[[ PROVIDED DATA, beginning ]]
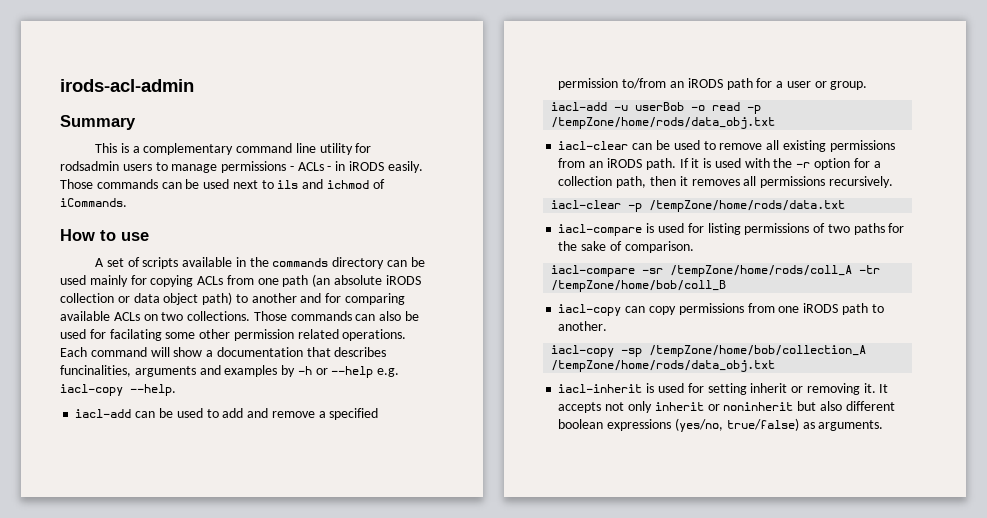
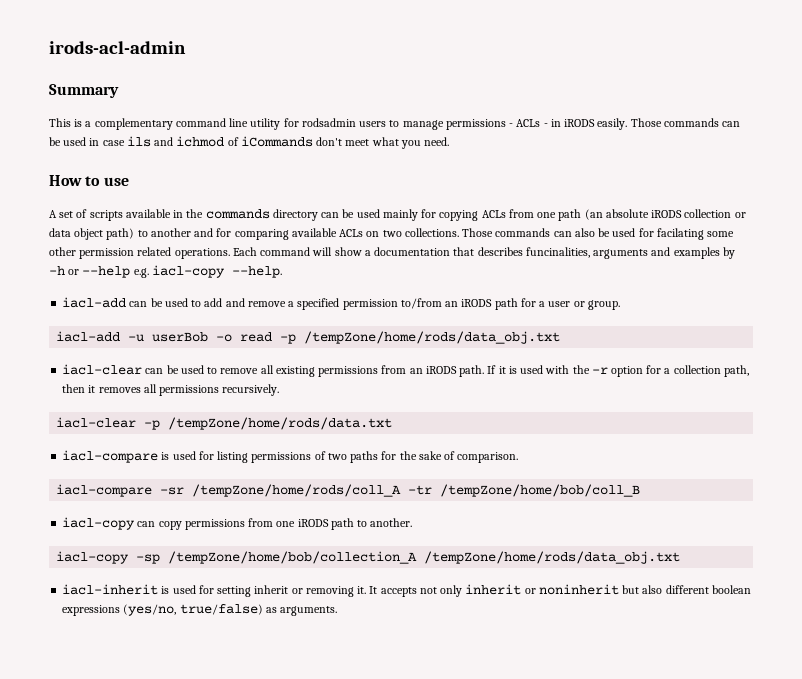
[232,180,274,189] next to -> [89,138,125,146] in case
[60,198,127,207] iCommands. -> [240,136,450,149] iCommands don't meet what you need.

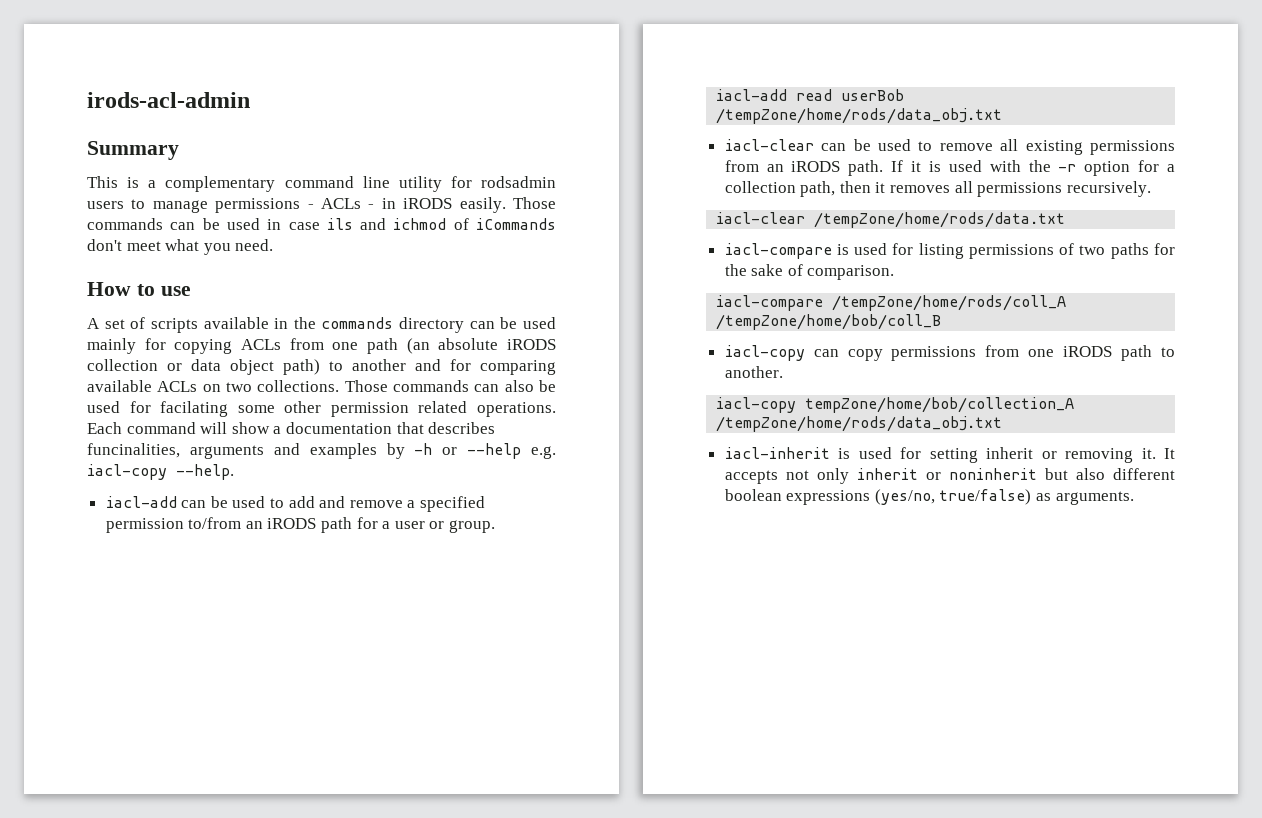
[128,332,297,344] -u userBob -o read -p -> [796,89,905,101] read userBob
[144,420,161,430] -p -> (806, 218) none
[160,484,433,497] -sr /tempZone/home/rods/coll_A -tr -> [832,295,1067,311] /tempZone/home/rods/coll_A
[136,551,418,564] -sp /tempZone/home/bob/collection_A -> [805,397,1075,413] tempZone/home/bob/collection_A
[[ PROVIDED DATA, end ]]
* _TASK DIRECTIONS_
All of the records above are to be copied exactly, minus the pictures.

* _RESPONSE AREA_
[232,180,274,189] next to -> [89,138,125,146] in case
[60,198,127,207] iCommands. -> [240,136,450,149] iCommands don't meet what you need.

[128,332,297,344] -u userBob -o read -p -> [796,89,905,101] read userBob
[144,420,161,430] -p -> (806, 218) none
[160,484,433,497] -sr /tempZone/home/rods/coll_A -tr -> [832,295,1067,311] /tempZone/home/rods/coll_A
[136,551,418,564] -sp /tempZone/home/bob/collection_A -> [805,397,1075,413] tempZone/home/bob/collection_A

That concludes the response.